Dopo aver esplorato il genere thriller con il bellissimo "Memories of Murder", il regista Bong Joon-ho decide di virare sull'horror di fantascienza, prendendo certamente ispirazione da pietre miliari del genere, in arrivo sempre dal cinema orientale come "Godzilla", per esempio, con la differenza che il mostro ideato dal regista punta più che altro a nascondersi e a nutrirsi, piuttosto che ad essere portatore di distruzione. In questo film il regista però non vuole realizzare una semplice pellicola catastrofica, ma di porre al suo interno anche l'attenzione su un sottotesto politico e sociale cui il regista dimostra di tenere sin dai suoi primi lavori in carriera, ancora prima di arrivare al cinema hollywoodiano con "Snowpiercer" e ancora prima di essere sulla bocca di tutti per "Parasite". Dal punto di vista registico siamo ancora una volta davanti ad un film perfetto, in grado di creare la giusta atmosfera e la giusta sensazione, nel pubblico, che nel contesto della narrazione ci sia qualcosa che non va, con le autorità militari che vogliono in qualche modo coprire il disastro, mentre la popolazione protesta vivacemente.

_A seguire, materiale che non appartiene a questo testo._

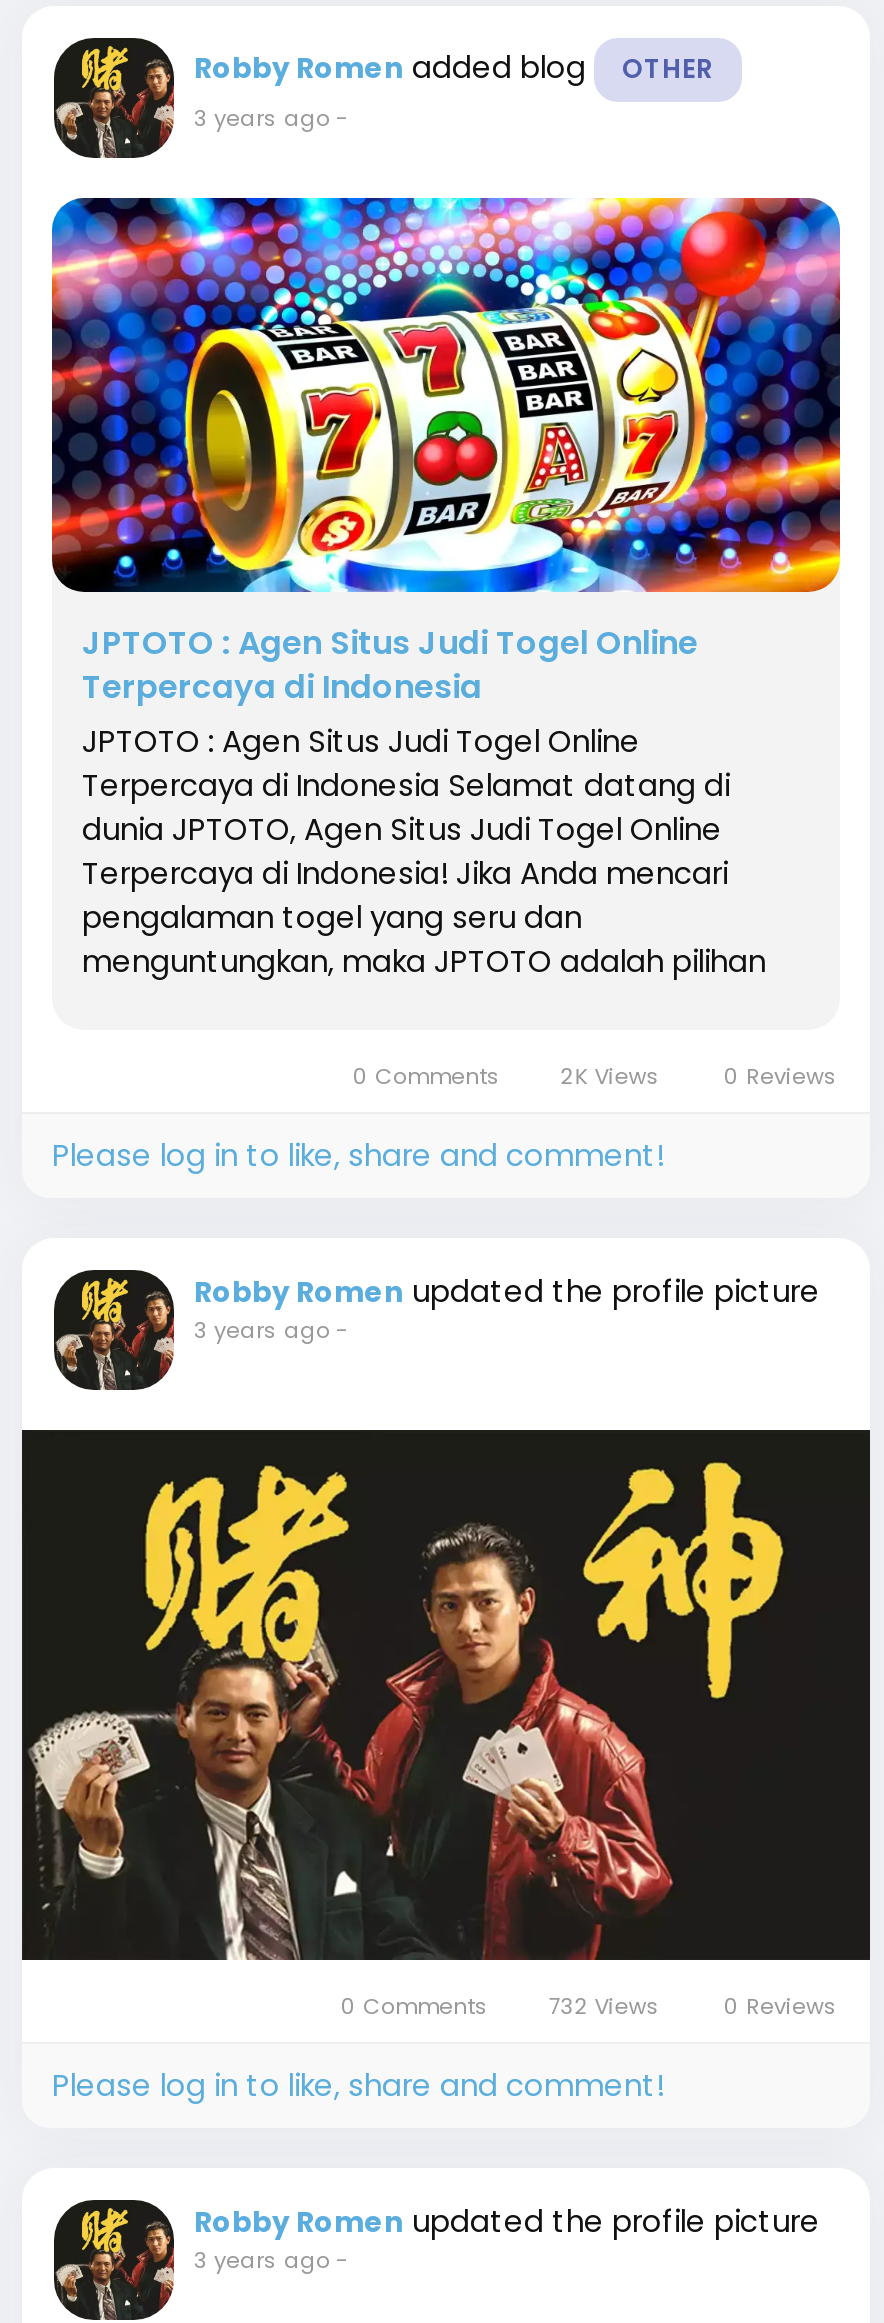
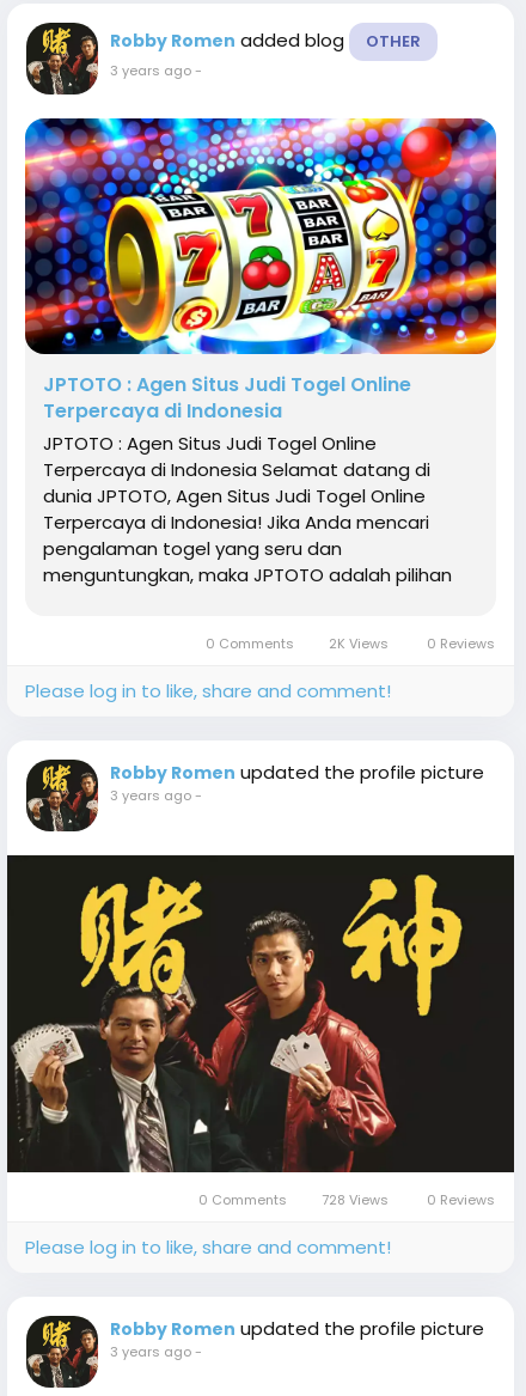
[335,1990,838,2022] 0 Comments 732 Views 0 Reviews -> [194,1190,495,1209] 0 Comments 728 Views 0 Reviews

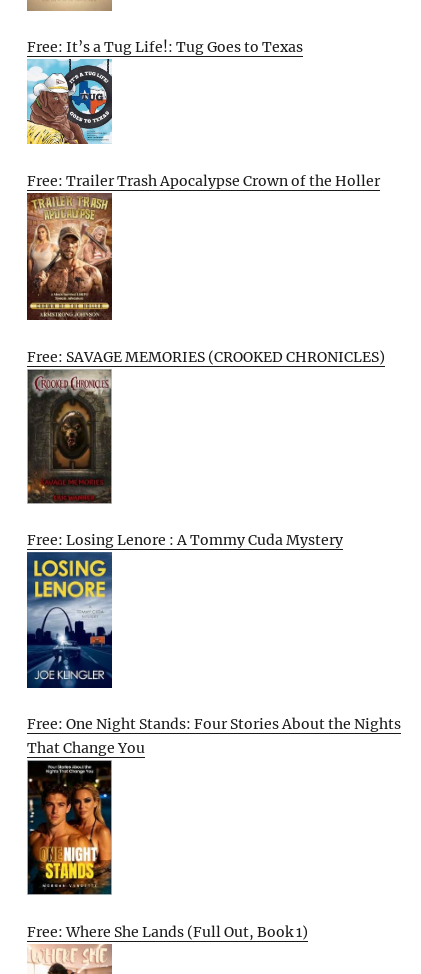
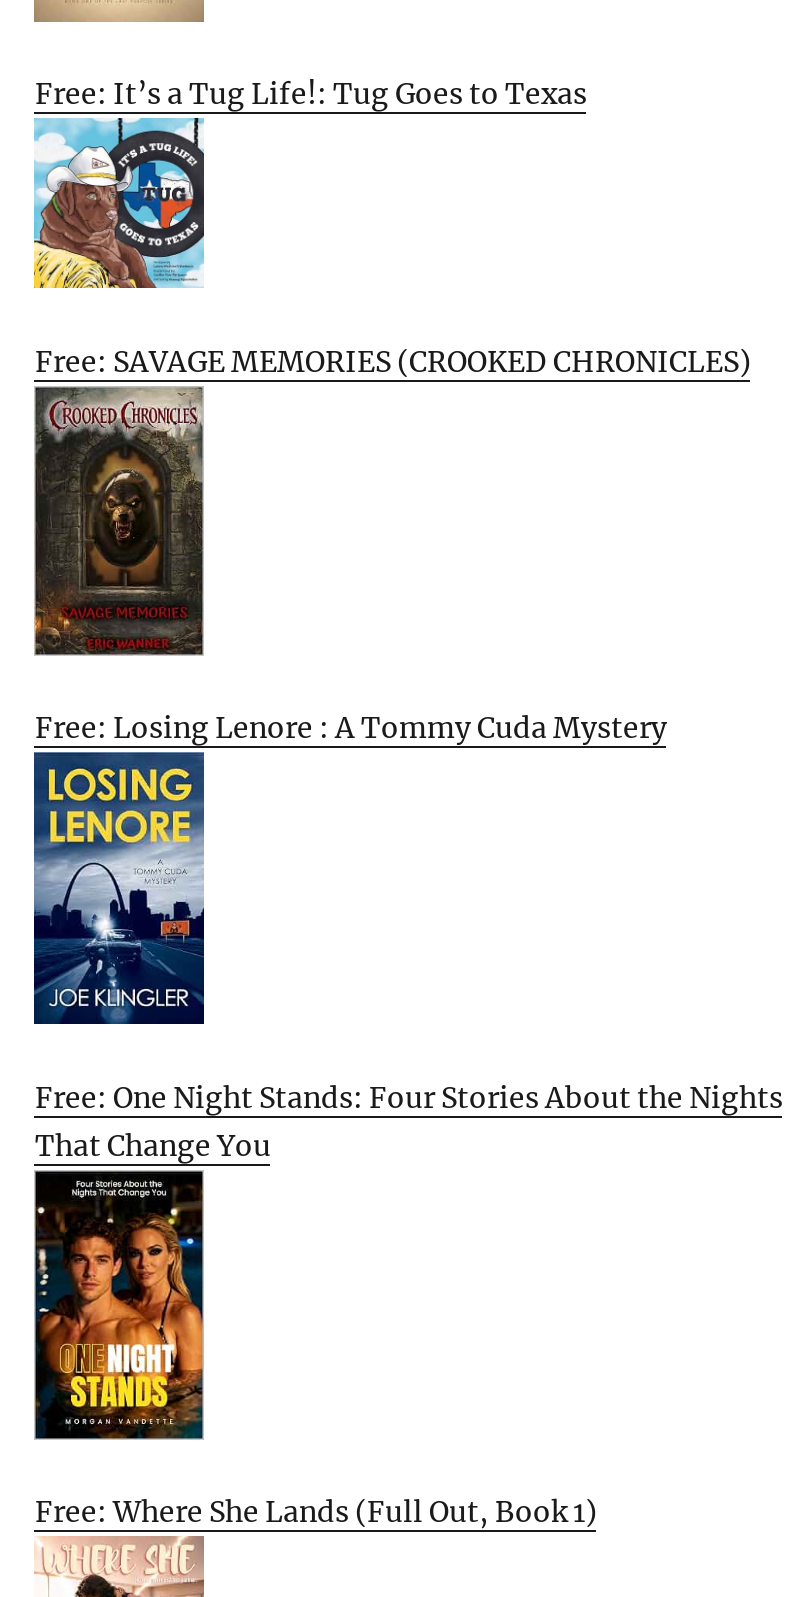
[28,172,380,190] Free: Trailer Trash Apocalypse Crown of the Holler -> none
[26,197,113,321] [image] -> none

In tutto questo viene anche dato lo spazio necessario ai protagonisti per evolvere dal punto di vista psicologico: Park Gang-du comincia il film come una specie di fannullone buono a nulla, forse nemmeno in grado di fare da padre a Hyun-seo - con la madre scomparsa quando lei era ancora molto piccola -, fino a diventare un uomo in grado di prendere completamente in mano la propria vita e di darsi finalmente da fare. Un po' più piatto come personaggio è quello della sorella Park Nam-joo, con la sua evoluzione che mi è semplicemente sembrato un prendere coscienza delle proprie abilità in modo da avere più sangue freddo in situazioni difficili, nonostante questo mi è parso un personaggio molto riuscito. Bello è invece il rapporto che si viene a creare tra Hyun-seo - che si scopre essere in realtà viva nelle prime battute del film - e l'altro bambino nelle grinfie del mostro: nell'estrema difficoltà anche i soggetti anagraficamente più piccoli sanno prendere delle decisioni che possono influenzare in qualche modo la vita di qualcun altro. Per quanto il finale sia straziante dal punto di vista narrativo, abbiamo poi una scena conclusiva che dà un po' più di speranza allo spettatore, perchè da una tragedia, in qualche modo, tutti hanno potuto imparare qualcosa, rendendo migliore il proprio atteggiamento verso la vita.